The FAO has an ambitious goal to that is to reach zero hunger by 2030, however, is this even a realistic goal to aspire to reach, when we see what is happening in the world around us.

This year, the international day falls under the theme of migration and the need to invest in food security and rural development.

Due to the current global situation, the ongoing wars and political conflicts that cause the residents of developing countries to migrate for the need of human safety. While those wars also cause pollution where the changes in the climate are also the reason for the ongoing natural disasters hurricanes, forest fires and droughts. Also, worldwide financial crises have affected Europe, Middle East and the West, resulting in increased poverty and hunger around the world.

The value of the World Food Program (WFP) food aid offered monthly to the Syrian refugees “will definitely be cut because the fund is insufficient,” Abeer Etefa, director of the WFP office in Cairo, told Egypt Today on Wednesday.

“The deduction amount, expected to be around 30 percent, will be finalized next Sunday,” she said, adding that the Program needs U.S. $ 32 million weekly to aid Syrian refugees in neighboring countries along with the displaced people within Syria.

Since 2011, the WFP has distributed food aid vouchers among Syrian refugees. The vouchers provide the basic commodities, including rice, butter, sesame, sugar and milk to be obtained from the certain hypermarket. However, some of the Syrian refugees in Egypt voiced their concern over the deduction of the WFP’s vouchers, which is worth 200 EGP ($28) per person per month, describing it as “catastrophe.”

“If the aid value was cut, it will be a catastrophe. Now, it is good but not sufficient to survive till the end of the month,” said Ahmed Omar Rehan, a Syrian refugee in Egypt, where more than 90,000 registered Syrian refugees live and depend on the monthly aid vouchers. “Most of Syrian people here depend on the aid to purchase the milk for their kids,” added Rehan, who works a taxi driver.

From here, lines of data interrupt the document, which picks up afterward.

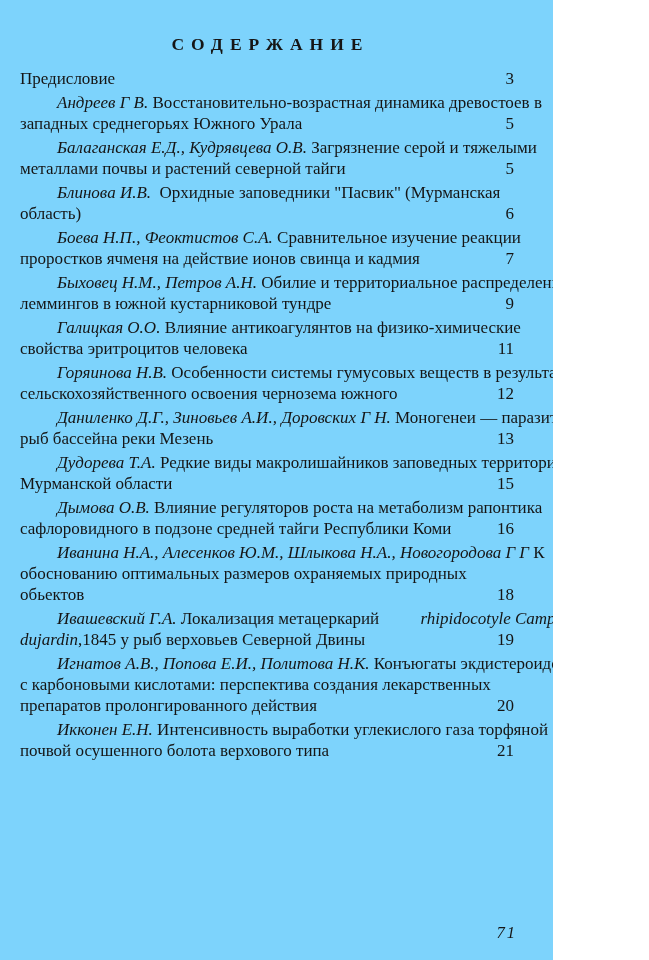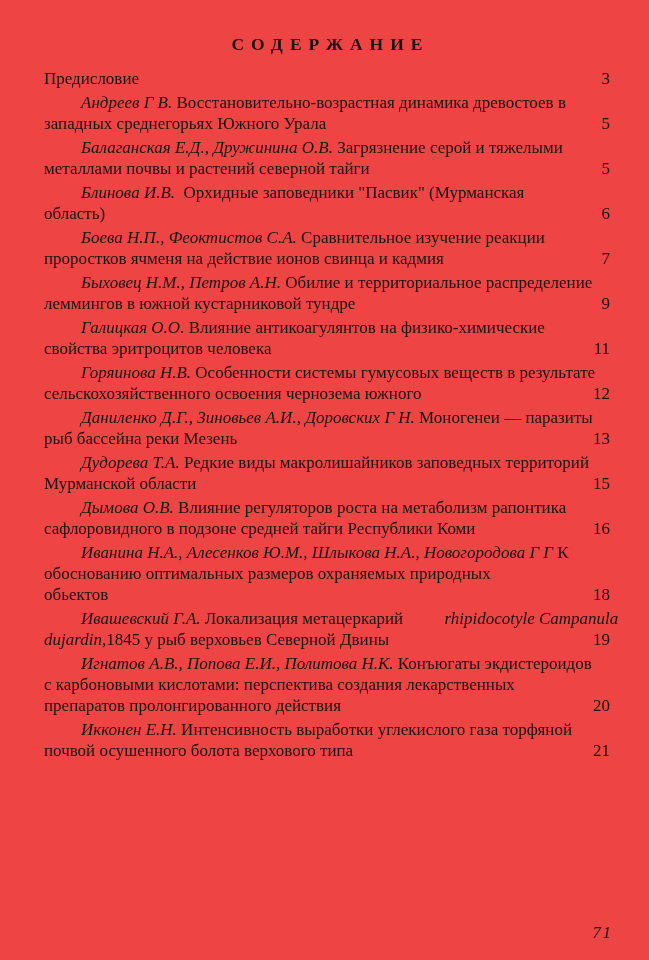--- a/index.html
+++ b/index.html
@@ -9,13 +9,13 @@
   }
   .page {
     position: relative;
-    width: 649px;
+    width: 553px;
     height: 960px;
     box-sizing: border-box;
-    background: #ef4444;
+    background: #7dd3fc;
     color: #151515;
     font-family: "Liberation Serif", serif;
-    padding: 34px 39px 0 44px;
+    padding: 34px 39px 0 20px;
     overflow: hidden;
   }
   .toc-title {

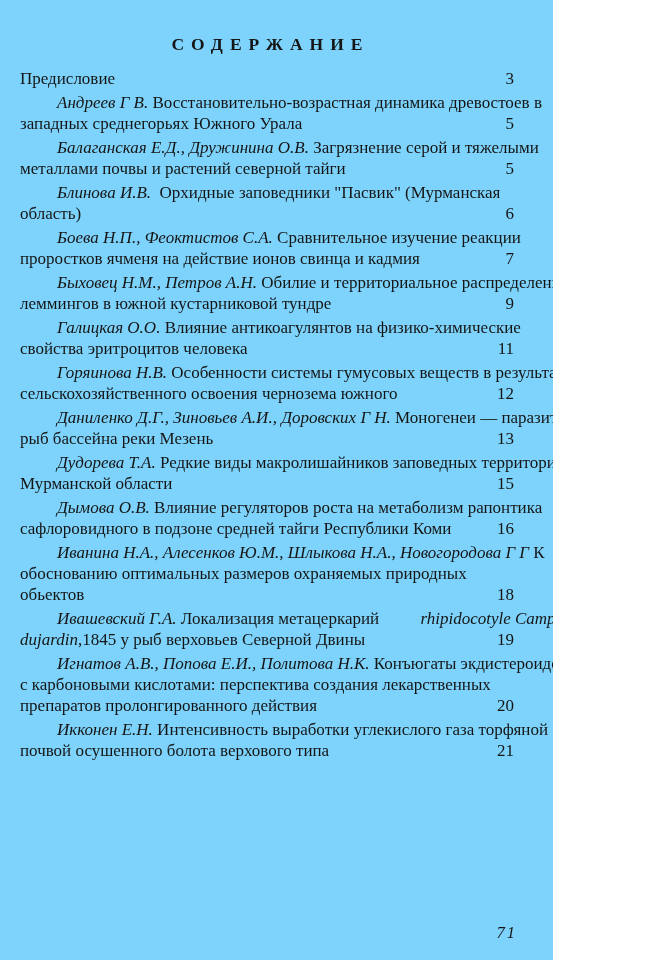--- a/index.html
+++ b/index.html
@@ -76,7 +76,7 @@
         <span class="entry-page">5</span>
       </div>
       <div class="entry">
-        <span class="entry-text"><span class="seg italic">Балаганская Е.Д., Дружинина О.В.</span><span class="seg"> Загрязнение серой и тяжелыми
+        <span class="entry-text"><span class="seg italic">Балаганская Е.Д., Кудрявцева О.В.</span><span class="seg"> Загрязнение серой и тяжелыми
 металлами почвы и растений северной тайги</span></span>
         <span class="entry-page">5</span>
       </div>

Food vouchers are distributed through a number of WFP headquarters in several Egyptian cities of a high number of refugees, including Obour city north of Cairo, 6 October City south of Giza, Alexandria, Damietta, Mansoura and Marsa Matrouh.

According to the World Food Program, the world faces an unprecedented catastrophe unless urgent funding is provided NOW, not later, to assist some 20 million people in Yemen, Somalia, South Sudan and Nigeria living on the brink of famine. We also need access to the most vulnerable communities. It is estimated that some 600,000 children will die in upcoming months unless they receive treatment and care.

According to the UNHCR, the total number of Syrian refugees exceeds five million, while 13.5 million people are in need in Syria, 6.3 million are internally displaced persons and 4.5 million people are in hard-to-reach and besieged areas.